Q _Pi has a common gate and a precharge pulse Q _P is applied. Further, SL _i is connected to a switch transistor Q _Si through a transfer transistor Q _Ti . All gates of Q _Ti are made common, and transfer pulse φ _T is applied. A suitable capacitor C _Ti is provided at the connection between Q _Ti and Q _Si , and Q _Si is connected to the video power supply Vv through a common load resistor R _L . The Q _S gate is guided to the horizontal shift register 12 and a read pulse φ _Si is applied thereto. The output is obtained from the V _put terminal by the voltage drop across R _L when C _Ti is charged by V v with Q _Si in the conductive state. Embedded line BL _j
is grounded through the buried line selection transistor Q _Bj . The gate of Q _Bj is guided to the vertical shift register 12, and a buried line selection pulse φ _Bj is applied thereto.

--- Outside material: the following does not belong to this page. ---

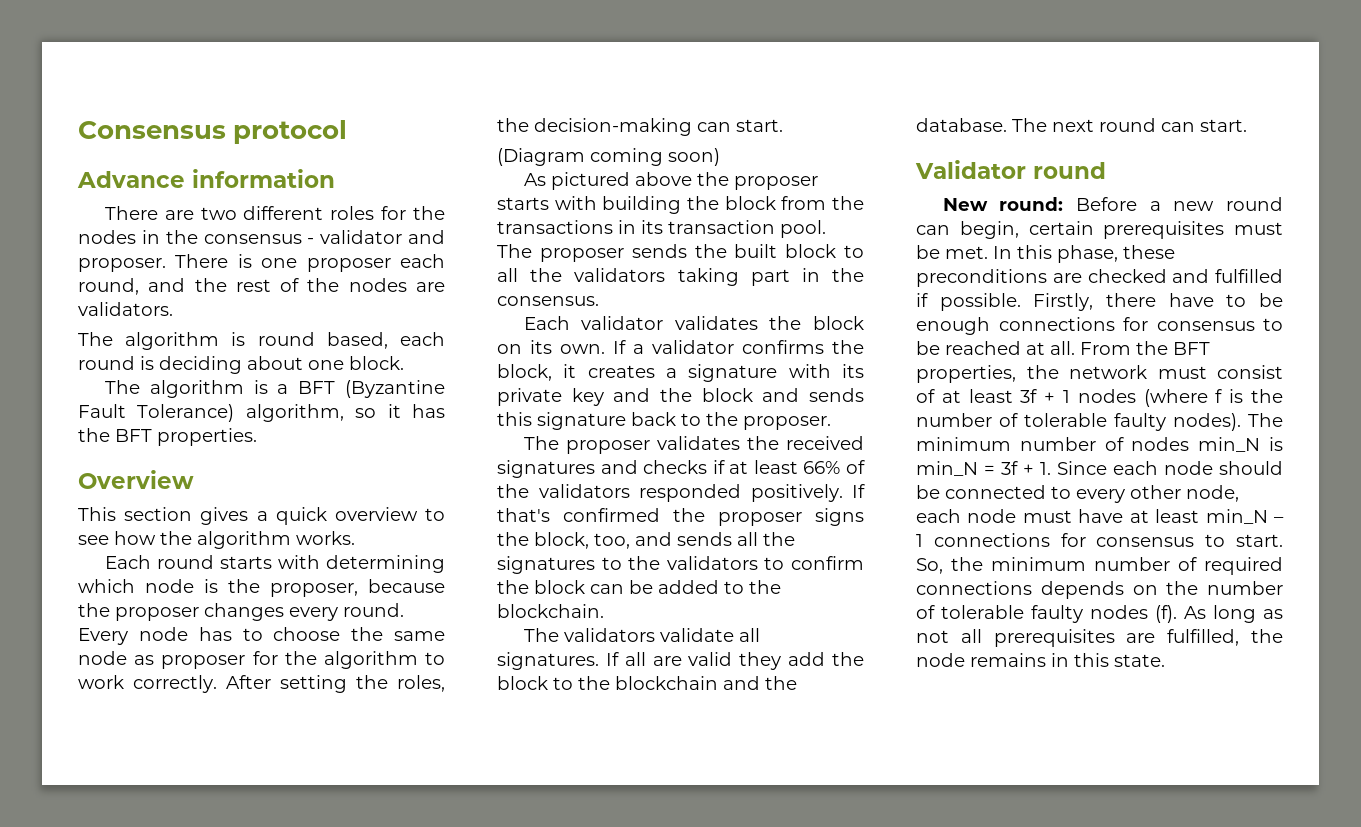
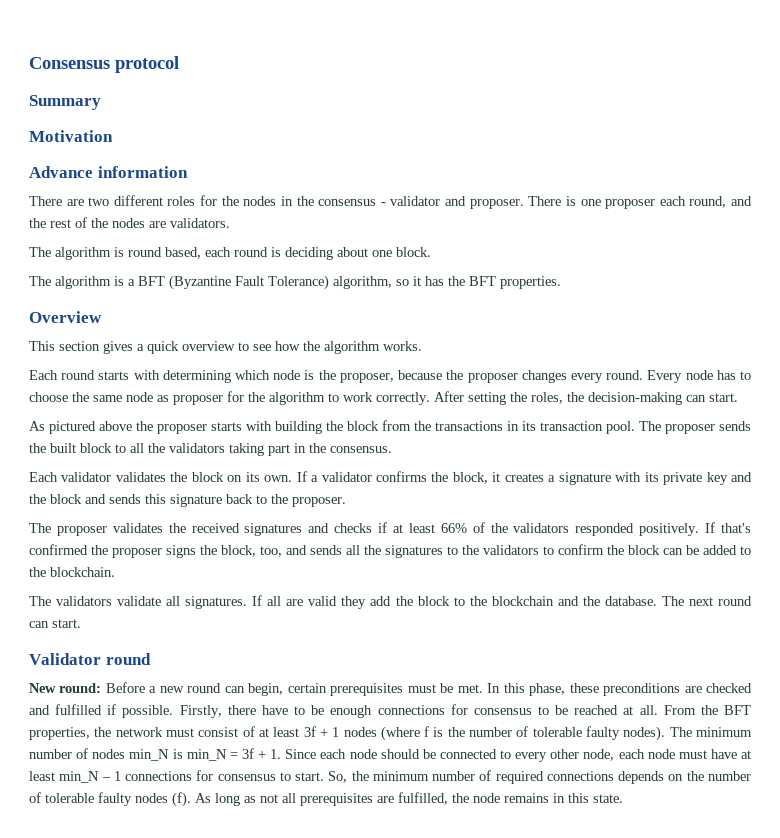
(348, 132) none -> [29,95,101,110] [29,130,113,142] // Summary // Motivation
[497,148,720,166] // (Diagram coming soon) -> (738, 397) none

Vertical address line _GLj is led to vertical shift register 11, and vertical address pulse _φGj is applied thereto.

Next, the operation will be explained with reference to FIG. 1b. The vertical shift register 11 sequentially outputs vertical address pulses φ _G1 , ..., φ _Gn , but as shown in FIG.
Now, it shows φ _Gj and the following φ _Gj+1 . At time t ₁ , transfer pulse φ _T
is input, and after the transfer transistor Q _Ti becomes conductive, at time t ₂ , the precharge pulse φ _P causes the signal readout line SL _i and the transfer capacitor C _Ti to be connected through the precharge transistor Q _P. Charge by V _P. Next, the time
At _t3 , only the buried line _BLj is brought to the ground potential by the buried line selection pulse _φBj . Immediately thereafter, at time _t4 , each SIPT of the pixels C _1j to _{C oj} connected to the vertical address line GL _j by the vertical address pulse φ _Gj discharges according to the amount of incident light. Here, the interval between t ₃ and t ₄ is approximately the time when BL _j is grounded by φ _Bj . φ _Gj at time t ₅ ,
By cutting off φ _Bj and φ _T at the same time, the pixel C _1j ~
The optical information of C _oj is stored as the amount of discharge in the corresponding transfer capacitors C _T1 to C _Tn . Thereafter, at times t ₆ , t ₇ , t ₈ ..., t ₉ , the horizontal shift register 13 receives read pulses φ _S1 , φ _S2 ,
By sequentially generating φ _S3 ..., φ _So , sequentially conducting Q _S1 , ..., Q _So , and charging C _Ti with the video power supply Vv through the load resistor R _L , the output is sequentially output from the V _put terminal. can get. When one horizontal row of optical information has been output in this way, the same procedure is repeated to read out the optical information of C _1j+1 , . . . , C _oj+1 next.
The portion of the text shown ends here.